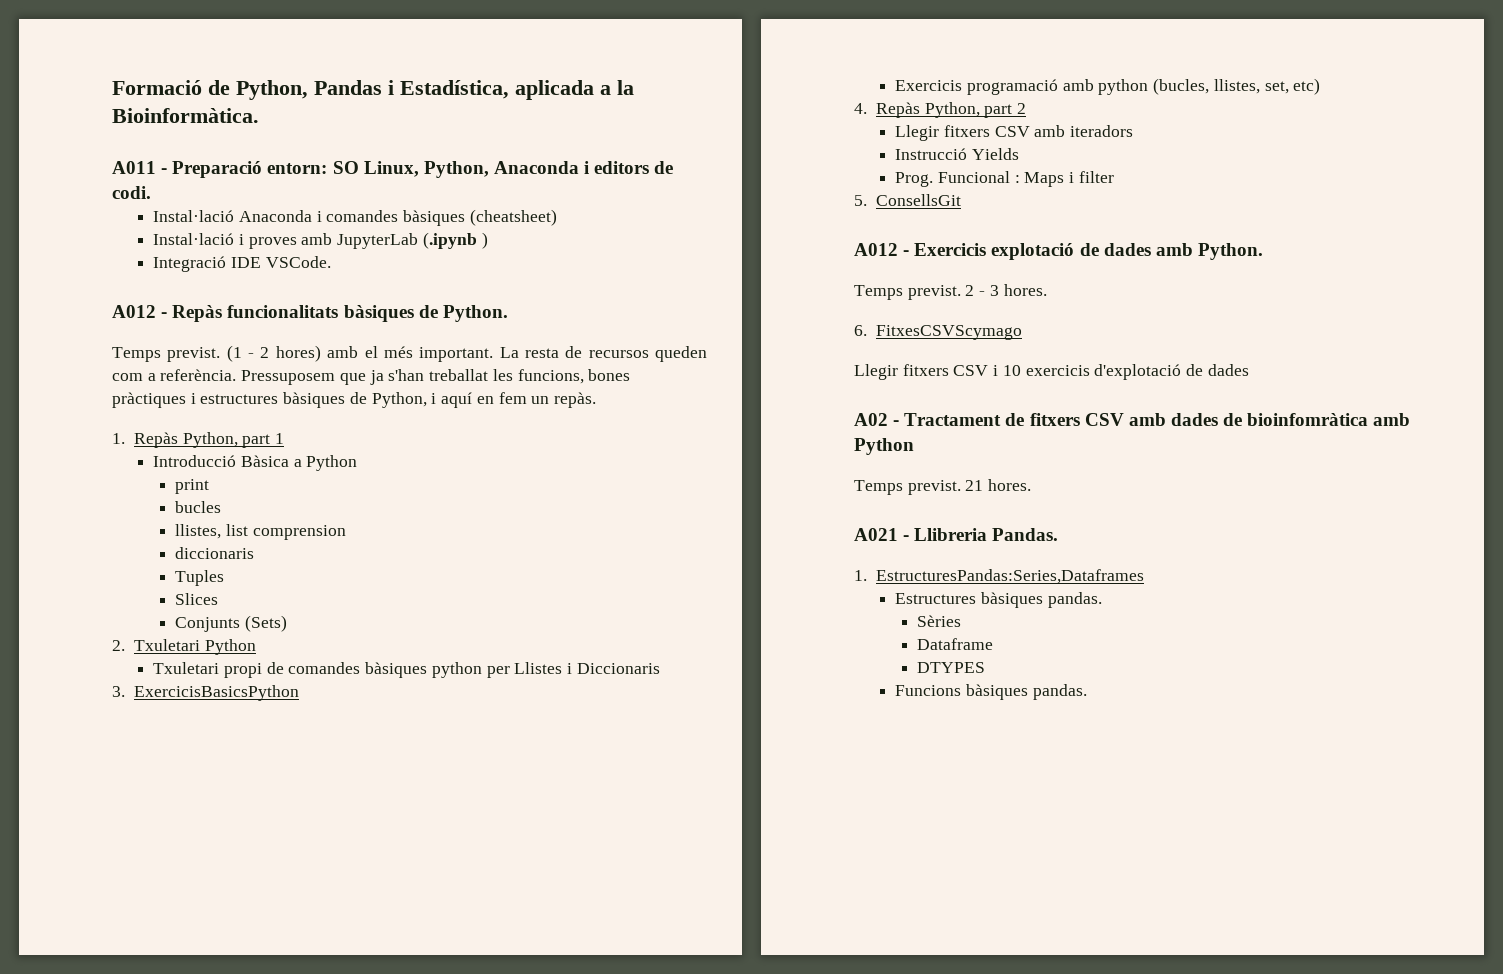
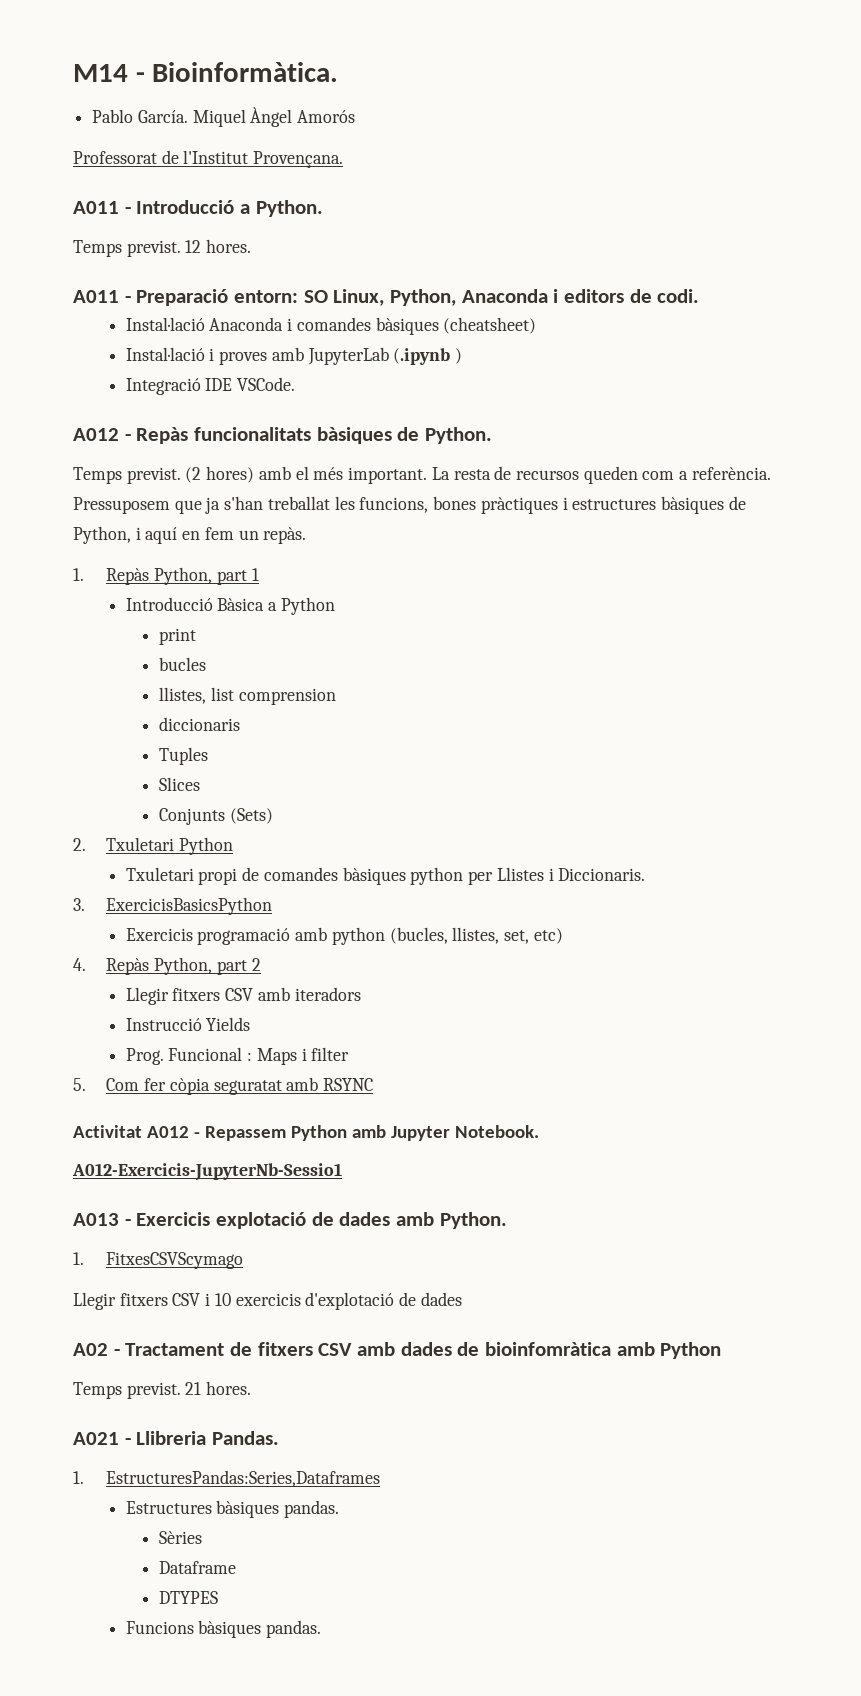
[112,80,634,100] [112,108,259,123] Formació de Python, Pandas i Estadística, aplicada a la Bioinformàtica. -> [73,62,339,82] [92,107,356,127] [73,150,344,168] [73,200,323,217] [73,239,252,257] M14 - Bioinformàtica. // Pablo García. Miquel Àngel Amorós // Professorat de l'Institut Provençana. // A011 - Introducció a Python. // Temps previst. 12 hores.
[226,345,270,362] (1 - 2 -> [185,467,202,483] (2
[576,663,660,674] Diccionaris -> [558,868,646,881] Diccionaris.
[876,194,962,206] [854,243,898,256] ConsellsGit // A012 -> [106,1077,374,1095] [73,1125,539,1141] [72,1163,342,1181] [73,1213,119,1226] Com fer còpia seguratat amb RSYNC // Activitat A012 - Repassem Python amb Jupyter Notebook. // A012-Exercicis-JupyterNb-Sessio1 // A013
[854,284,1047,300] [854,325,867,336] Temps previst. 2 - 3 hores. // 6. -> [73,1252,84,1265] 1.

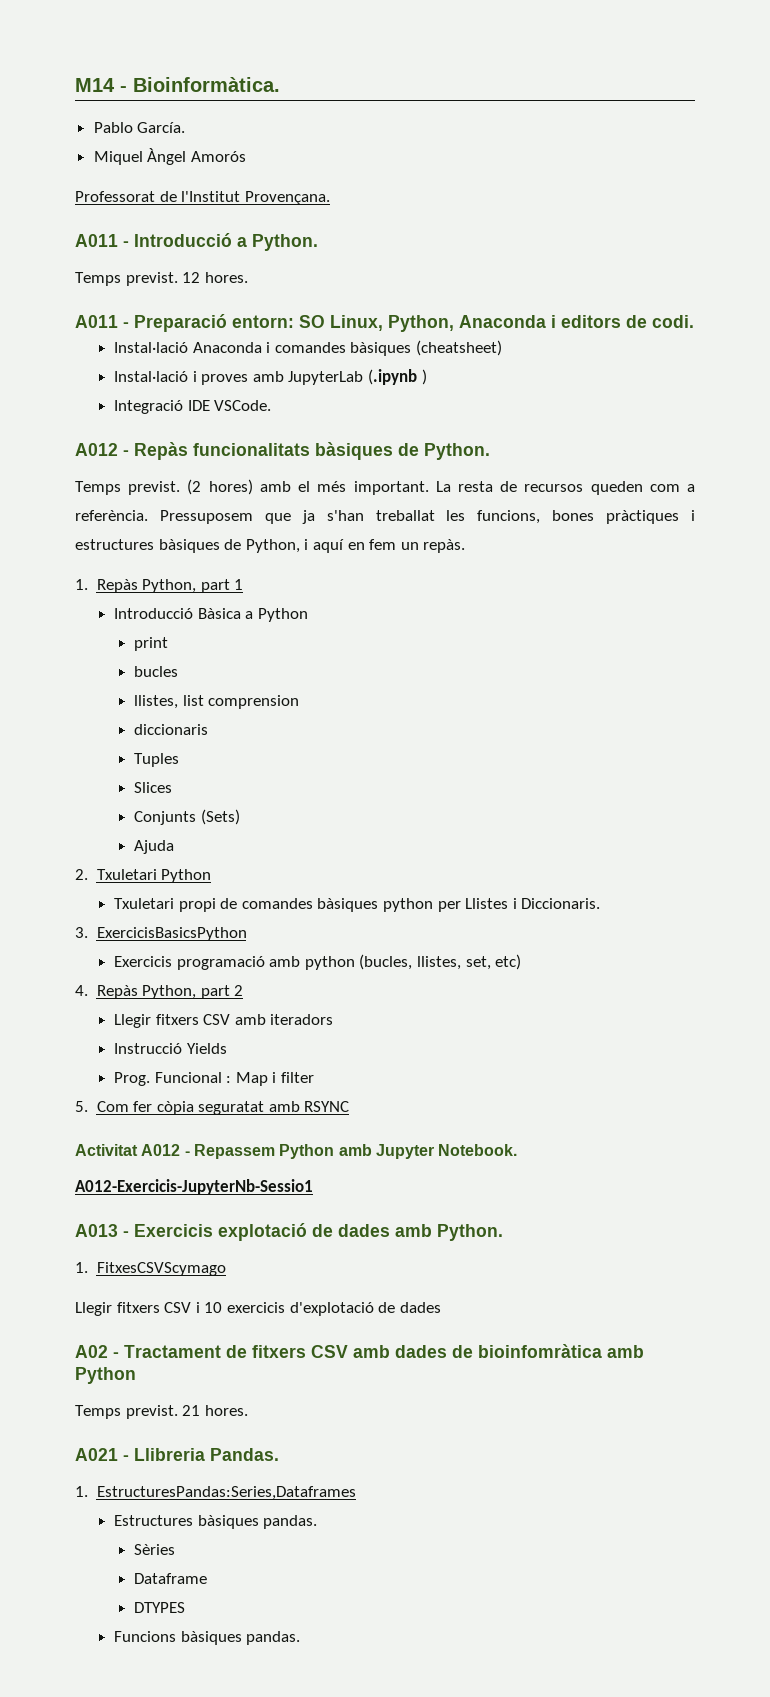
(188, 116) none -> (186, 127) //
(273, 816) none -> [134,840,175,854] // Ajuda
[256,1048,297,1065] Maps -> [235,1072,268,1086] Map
...
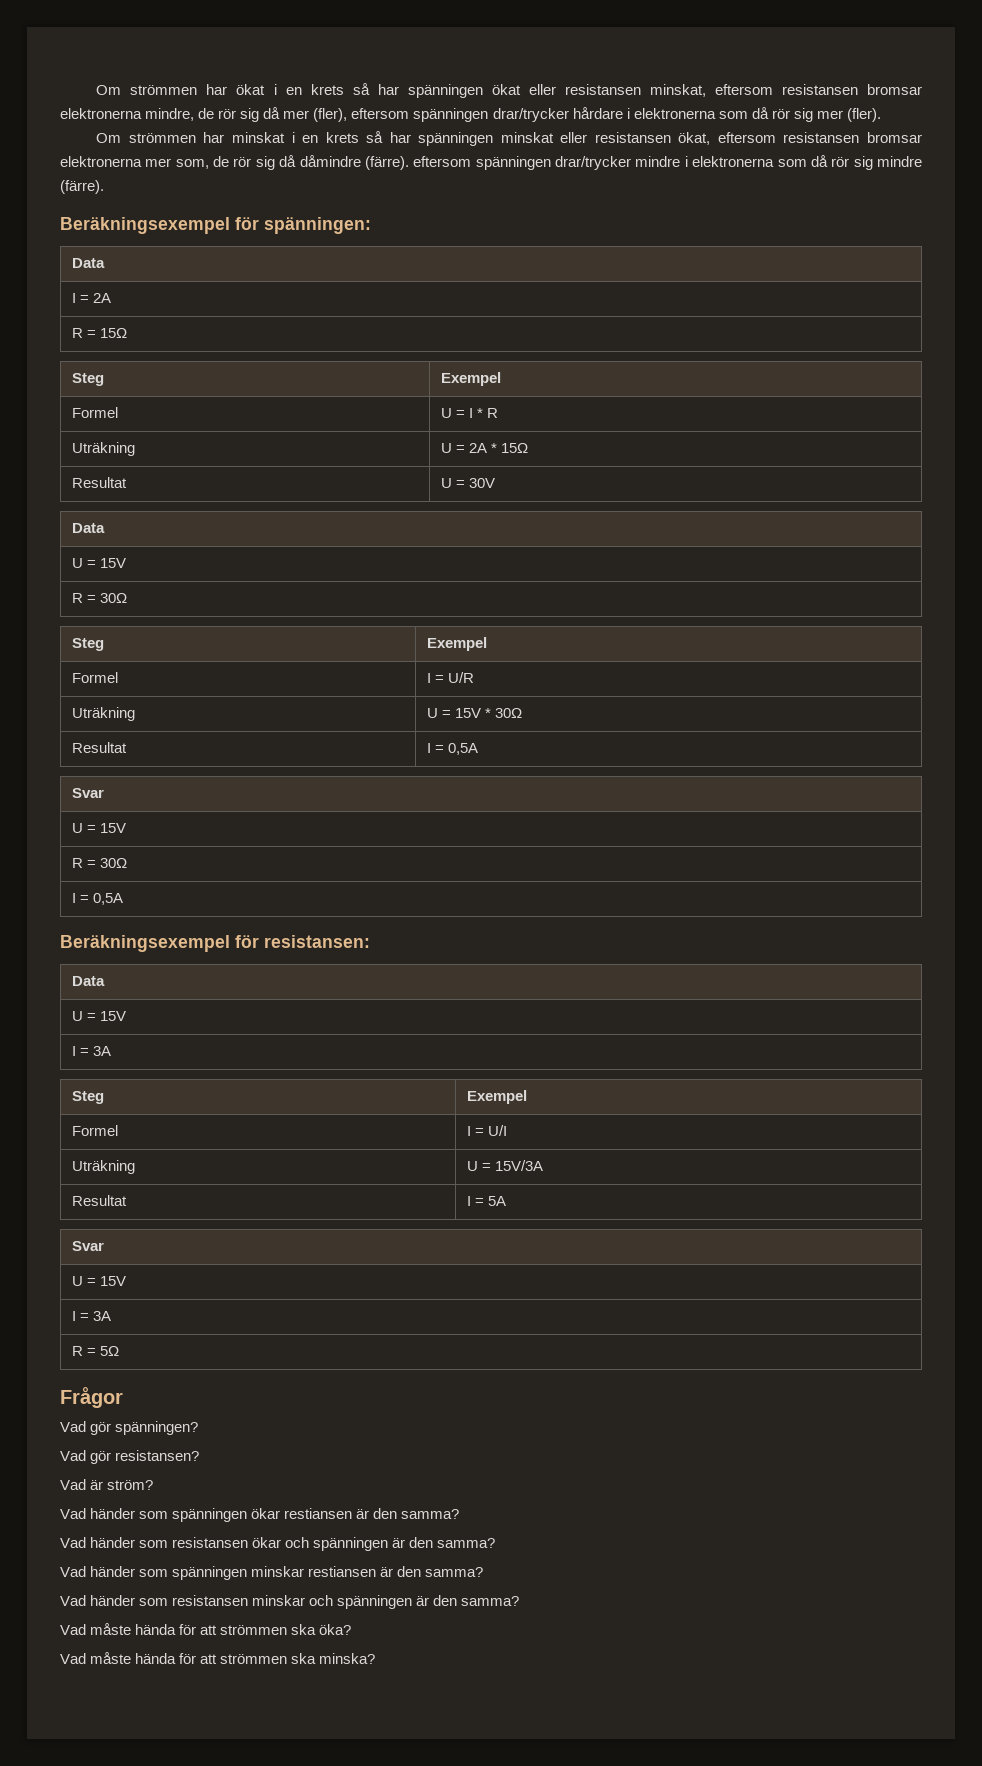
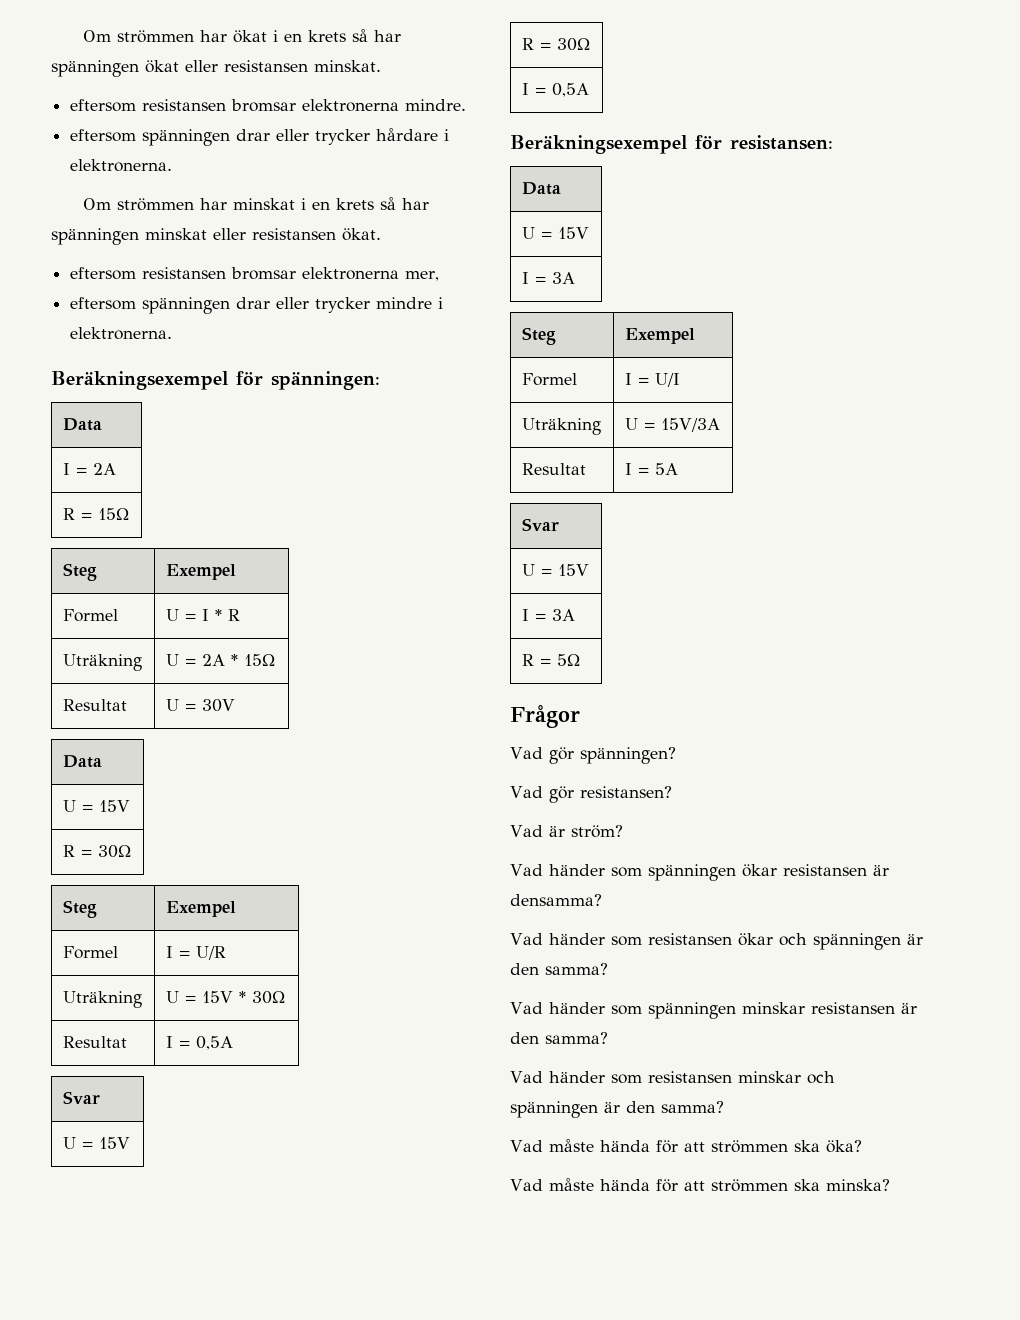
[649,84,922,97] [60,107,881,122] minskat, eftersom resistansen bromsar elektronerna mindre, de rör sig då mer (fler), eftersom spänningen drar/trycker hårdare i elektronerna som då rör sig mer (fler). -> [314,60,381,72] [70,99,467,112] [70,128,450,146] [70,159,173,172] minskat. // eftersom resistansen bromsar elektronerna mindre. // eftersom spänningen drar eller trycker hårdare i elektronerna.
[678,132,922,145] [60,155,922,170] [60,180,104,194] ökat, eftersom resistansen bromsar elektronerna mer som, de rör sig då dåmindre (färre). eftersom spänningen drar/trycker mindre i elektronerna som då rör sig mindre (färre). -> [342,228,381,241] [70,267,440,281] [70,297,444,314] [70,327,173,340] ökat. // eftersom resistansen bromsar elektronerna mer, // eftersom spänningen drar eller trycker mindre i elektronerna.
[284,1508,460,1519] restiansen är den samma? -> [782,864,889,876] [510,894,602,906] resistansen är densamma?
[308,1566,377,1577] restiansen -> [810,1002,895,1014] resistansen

— Task directions —
For this data, state how many lines include the word "none", with nothing added.

— Answer area —
2